EXERCISE: Report back every line in the data that includes the string "left".

********************

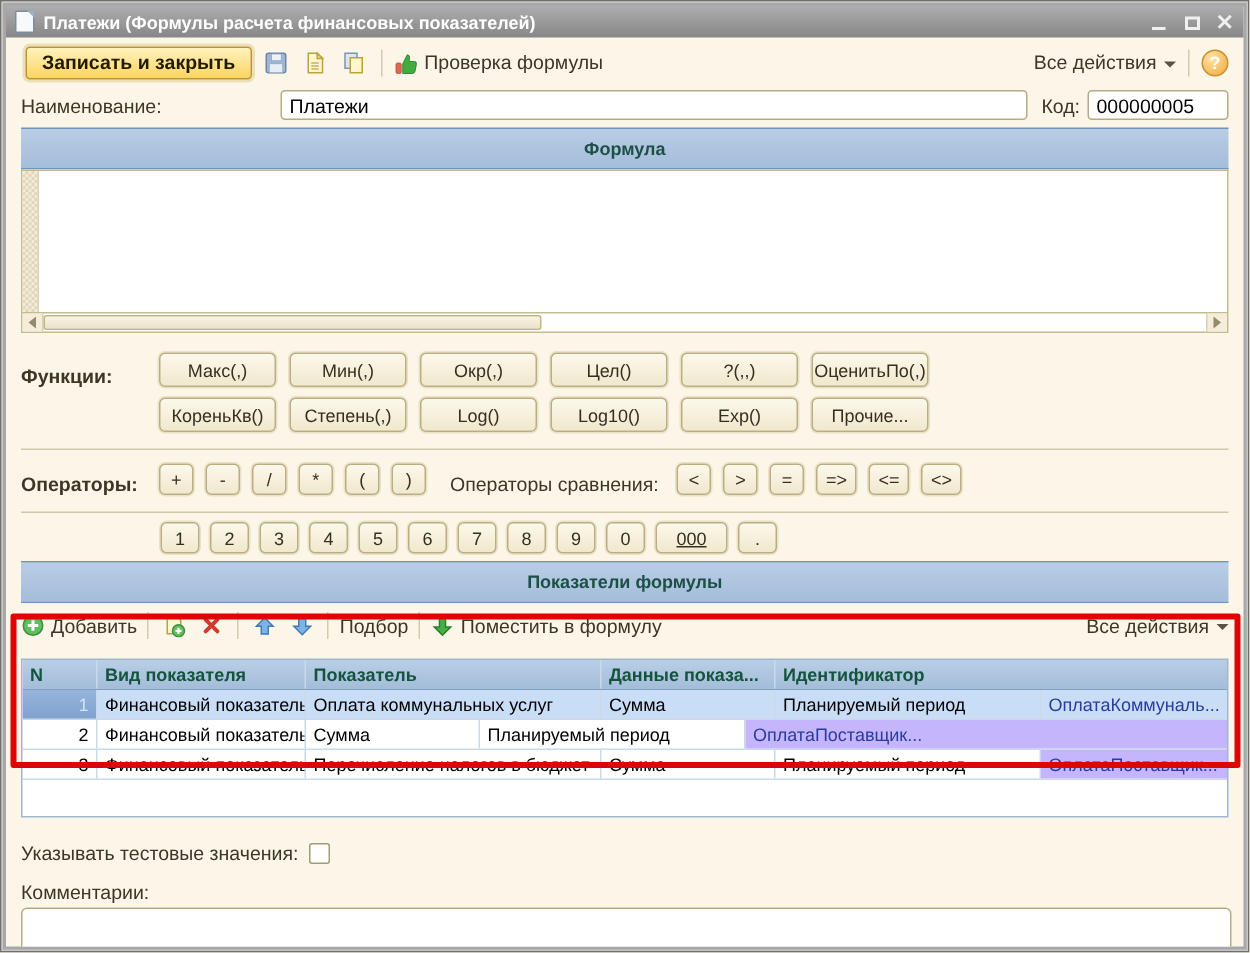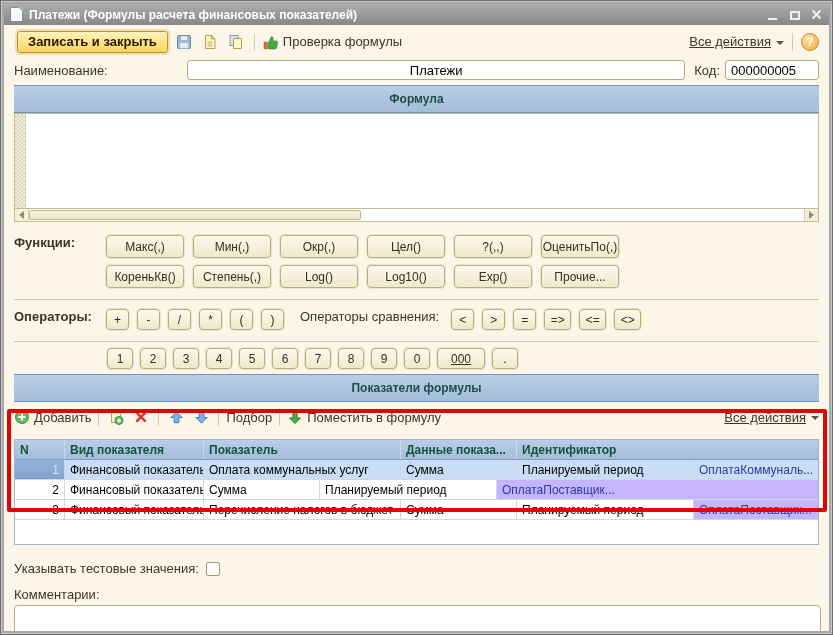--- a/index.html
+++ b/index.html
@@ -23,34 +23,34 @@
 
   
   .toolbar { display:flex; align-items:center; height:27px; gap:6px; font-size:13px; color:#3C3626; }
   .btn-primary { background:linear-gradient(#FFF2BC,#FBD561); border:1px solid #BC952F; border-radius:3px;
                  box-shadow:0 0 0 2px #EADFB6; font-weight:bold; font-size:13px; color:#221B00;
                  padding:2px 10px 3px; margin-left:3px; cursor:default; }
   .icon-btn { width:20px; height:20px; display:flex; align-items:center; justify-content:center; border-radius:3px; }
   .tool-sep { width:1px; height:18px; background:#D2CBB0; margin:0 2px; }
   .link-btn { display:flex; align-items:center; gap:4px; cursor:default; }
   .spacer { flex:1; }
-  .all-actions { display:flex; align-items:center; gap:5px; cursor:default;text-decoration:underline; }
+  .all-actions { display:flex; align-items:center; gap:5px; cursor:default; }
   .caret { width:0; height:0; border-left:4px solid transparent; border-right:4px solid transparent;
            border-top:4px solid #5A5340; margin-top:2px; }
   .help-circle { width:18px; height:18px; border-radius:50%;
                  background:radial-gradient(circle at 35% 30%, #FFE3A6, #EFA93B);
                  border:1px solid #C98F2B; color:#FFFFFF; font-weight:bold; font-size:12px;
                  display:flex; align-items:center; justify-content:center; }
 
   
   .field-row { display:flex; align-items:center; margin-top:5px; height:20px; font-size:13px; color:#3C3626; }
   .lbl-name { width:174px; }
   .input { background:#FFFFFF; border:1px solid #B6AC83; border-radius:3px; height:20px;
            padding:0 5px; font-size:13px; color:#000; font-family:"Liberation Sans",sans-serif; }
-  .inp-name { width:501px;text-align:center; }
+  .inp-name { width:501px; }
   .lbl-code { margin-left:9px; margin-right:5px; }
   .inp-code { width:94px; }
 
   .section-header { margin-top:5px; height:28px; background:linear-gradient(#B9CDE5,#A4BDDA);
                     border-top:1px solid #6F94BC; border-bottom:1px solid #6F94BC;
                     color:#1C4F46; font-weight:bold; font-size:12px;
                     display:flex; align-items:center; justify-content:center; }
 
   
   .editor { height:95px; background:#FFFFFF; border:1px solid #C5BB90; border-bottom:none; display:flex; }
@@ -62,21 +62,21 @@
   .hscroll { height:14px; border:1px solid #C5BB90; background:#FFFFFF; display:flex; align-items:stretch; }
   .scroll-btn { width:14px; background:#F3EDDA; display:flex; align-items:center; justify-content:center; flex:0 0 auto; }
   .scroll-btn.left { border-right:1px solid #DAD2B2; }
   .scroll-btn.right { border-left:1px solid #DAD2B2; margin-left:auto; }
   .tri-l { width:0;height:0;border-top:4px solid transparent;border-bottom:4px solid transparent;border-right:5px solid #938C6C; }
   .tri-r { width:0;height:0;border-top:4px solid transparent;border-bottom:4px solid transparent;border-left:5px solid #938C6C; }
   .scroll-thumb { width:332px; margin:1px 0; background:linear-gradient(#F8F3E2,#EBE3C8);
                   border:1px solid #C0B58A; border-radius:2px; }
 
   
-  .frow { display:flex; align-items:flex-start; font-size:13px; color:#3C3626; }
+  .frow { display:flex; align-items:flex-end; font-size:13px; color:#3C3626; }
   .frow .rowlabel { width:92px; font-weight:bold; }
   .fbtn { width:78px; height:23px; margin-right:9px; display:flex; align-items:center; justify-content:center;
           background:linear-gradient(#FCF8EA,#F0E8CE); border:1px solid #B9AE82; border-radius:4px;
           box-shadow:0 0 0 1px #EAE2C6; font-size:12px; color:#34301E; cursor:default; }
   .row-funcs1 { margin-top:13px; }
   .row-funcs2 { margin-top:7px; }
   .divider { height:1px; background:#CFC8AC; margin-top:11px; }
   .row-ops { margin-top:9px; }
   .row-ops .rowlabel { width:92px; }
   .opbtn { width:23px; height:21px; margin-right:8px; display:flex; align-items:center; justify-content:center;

********************

TASK OUTPUT:
                  padding:2px 10px 3px; margin-left:3px; cursor:default; }
   .caret { width:0; height:0; border-left:4px solid transparent; border-right:4px solid transparent;
   .lbl-code { margin-left:9px; margin-right:5px; }
   .scroll-btn.left { border-right:1px solid #DAD2B2; }
   .scroll-btn.right { border-left:1px solid #DAD2B2; margin-left:auto; }
   .tri-r { width:0;height:0;border-top:4px solid transparent;border-bottom:4px solid transparent;border-left:5px solid #938C6C; }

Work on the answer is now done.